In the listing that follows, the lines starting at the one containing "[10,1086,414,1130] Panduan Lengkap" and ending at the one containing "[10,1145,418,1166] Tantangan dan" are to be returned exactly, both boundary lines included, and no others.

Dataset
"""

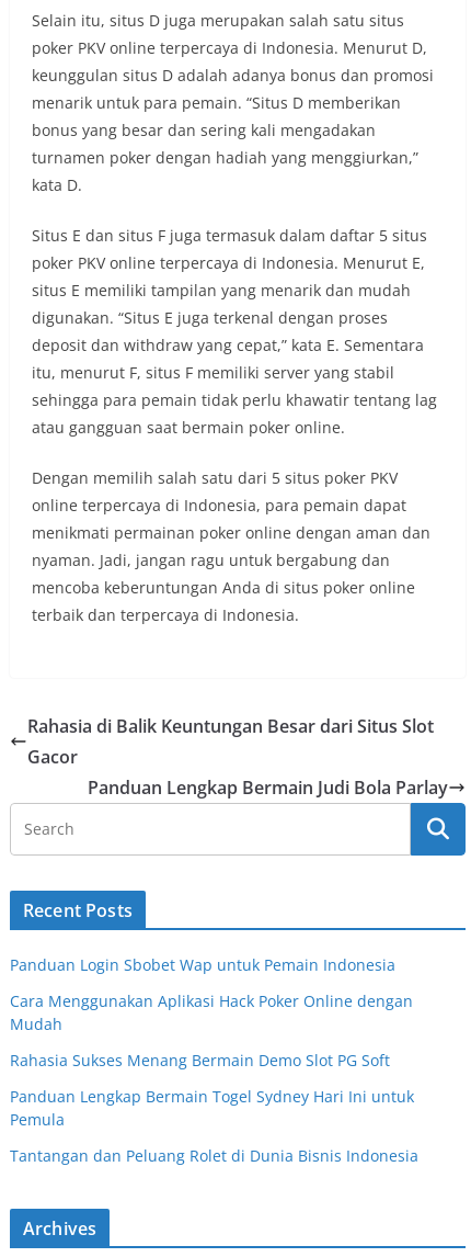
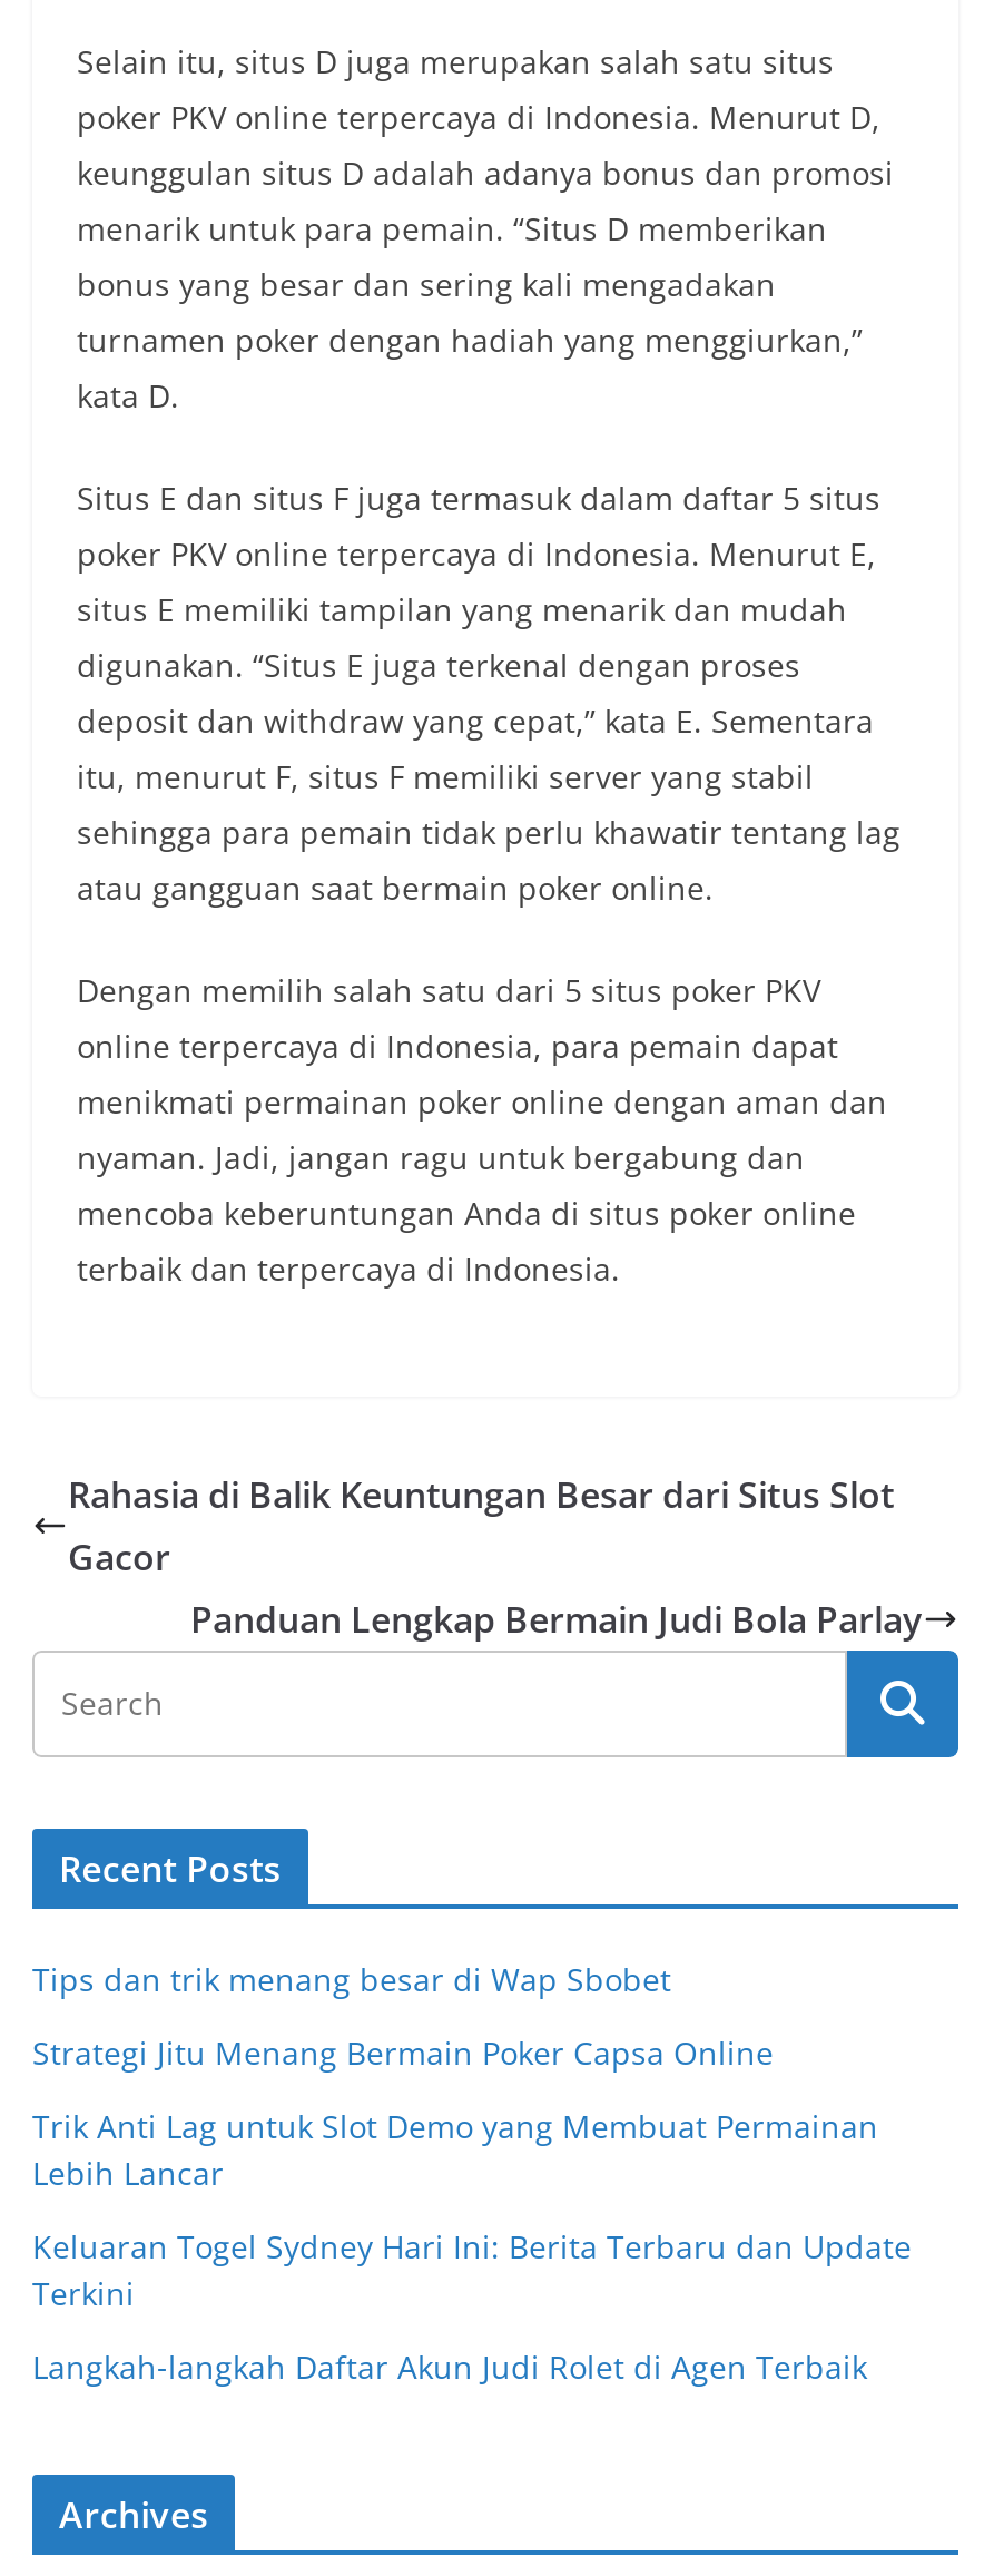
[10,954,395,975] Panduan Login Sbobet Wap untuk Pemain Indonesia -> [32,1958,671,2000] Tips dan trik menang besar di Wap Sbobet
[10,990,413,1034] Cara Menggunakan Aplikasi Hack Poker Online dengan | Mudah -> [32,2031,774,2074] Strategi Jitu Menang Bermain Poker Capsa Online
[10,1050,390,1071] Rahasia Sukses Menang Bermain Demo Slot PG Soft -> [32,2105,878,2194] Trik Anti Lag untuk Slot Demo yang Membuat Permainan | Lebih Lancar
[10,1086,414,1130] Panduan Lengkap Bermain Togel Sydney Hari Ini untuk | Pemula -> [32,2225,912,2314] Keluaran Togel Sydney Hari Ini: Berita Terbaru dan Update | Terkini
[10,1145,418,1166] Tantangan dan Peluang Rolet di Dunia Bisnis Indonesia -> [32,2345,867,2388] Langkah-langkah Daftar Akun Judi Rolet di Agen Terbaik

"""
"""

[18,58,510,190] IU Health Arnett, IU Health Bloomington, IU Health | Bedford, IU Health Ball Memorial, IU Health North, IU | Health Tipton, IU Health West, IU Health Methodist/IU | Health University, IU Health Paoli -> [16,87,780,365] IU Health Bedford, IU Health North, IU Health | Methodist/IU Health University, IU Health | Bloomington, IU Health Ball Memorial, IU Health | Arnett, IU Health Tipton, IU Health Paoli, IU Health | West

"""

Result
[10,1086,414,1130] Panduan Lengkap Bermain Togel Sydney Hari Ini untuk | Pemula -> [32,2225,912,2314] Keluaran Togel Sydney Hari Ini: Berita Terbaru dan Update | Terkini
[10,1145,418,1166] Tantangan dan Peluang Rolet di Dunia Bisnis Indonesia -> [32,2345,867,2388] Langkah-langkah Daftar Akun Judi Rolet di Agen Terbaik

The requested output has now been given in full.